Task objective:
Every line of the records below that holds the word "tests" should be copied out.

------ Dataset extract ------

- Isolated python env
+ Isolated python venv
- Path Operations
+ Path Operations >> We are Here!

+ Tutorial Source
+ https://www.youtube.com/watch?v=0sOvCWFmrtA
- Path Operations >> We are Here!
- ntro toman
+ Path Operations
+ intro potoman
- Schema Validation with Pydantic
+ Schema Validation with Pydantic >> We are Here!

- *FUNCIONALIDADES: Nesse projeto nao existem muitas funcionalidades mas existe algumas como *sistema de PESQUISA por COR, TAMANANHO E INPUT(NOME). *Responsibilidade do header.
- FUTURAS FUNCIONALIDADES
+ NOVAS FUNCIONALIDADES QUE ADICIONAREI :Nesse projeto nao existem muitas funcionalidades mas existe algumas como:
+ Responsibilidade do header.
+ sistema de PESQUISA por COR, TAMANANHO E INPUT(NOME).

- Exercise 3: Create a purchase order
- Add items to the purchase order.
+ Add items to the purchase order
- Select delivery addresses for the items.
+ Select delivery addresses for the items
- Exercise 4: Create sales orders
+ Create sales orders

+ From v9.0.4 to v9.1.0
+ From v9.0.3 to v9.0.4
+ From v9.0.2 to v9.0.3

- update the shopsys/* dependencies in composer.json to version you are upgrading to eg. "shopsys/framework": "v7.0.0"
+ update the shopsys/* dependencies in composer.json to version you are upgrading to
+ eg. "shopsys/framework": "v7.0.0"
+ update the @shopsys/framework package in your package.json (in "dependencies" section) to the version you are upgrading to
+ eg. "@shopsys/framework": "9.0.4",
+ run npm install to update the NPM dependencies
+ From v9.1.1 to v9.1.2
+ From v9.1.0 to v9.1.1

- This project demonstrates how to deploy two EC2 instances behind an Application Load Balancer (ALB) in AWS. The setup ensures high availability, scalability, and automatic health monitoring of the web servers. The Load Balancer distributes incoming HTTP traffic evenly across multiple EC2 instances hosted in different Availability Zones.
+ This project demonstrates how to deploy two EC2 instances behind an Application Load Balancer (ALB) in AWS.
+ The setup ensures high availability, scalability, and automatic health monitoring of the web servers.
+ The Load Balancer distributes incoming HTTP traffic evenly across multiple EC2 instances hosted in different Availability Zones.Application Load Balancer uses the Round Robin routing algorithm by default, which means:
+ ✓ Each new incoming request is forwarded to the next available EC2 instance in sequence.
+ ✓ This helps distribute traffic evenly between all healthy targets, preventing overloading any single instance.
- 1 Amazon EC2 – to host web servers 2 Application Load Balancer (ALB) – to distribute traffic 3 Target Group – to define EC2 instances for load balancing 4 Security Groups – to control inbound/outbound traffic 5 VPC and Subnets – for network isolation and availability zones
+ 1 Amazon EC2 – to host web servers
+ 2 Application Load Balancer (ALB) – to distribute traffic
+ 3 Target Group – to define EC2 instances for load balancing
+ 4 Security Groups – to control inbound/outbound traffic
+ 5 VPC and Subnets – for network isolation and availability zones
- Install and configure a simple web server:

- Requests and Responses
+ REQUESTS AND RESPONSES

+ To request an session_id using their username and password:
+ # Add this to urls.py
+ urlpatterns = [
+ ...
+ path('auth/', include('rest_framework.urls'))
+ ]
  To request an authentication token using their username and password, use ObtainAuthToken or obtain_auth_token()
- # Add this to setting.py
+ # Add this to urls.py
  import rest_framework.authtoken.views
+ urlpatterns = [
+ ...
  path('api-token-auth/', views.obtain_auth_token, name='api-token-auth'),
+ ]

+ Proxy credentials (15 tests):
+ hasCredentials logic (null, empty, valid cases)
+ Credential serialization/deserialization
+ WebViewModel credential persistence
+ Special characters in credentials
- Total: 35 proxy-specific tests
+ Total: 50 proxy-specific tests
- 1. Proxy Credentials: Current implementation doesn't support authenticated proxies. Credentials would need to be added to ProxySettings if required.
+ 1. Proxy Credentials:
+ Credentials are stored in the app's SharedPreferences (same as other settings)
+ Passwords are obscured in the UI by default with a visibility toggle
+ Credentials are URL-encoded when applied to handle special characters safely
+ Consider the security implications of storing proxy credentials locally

------

Written answer:
+ Proxy credentials (15 tests):
- Total: 35 proxy-specific tests
+ Total: 50 proxy-specific tests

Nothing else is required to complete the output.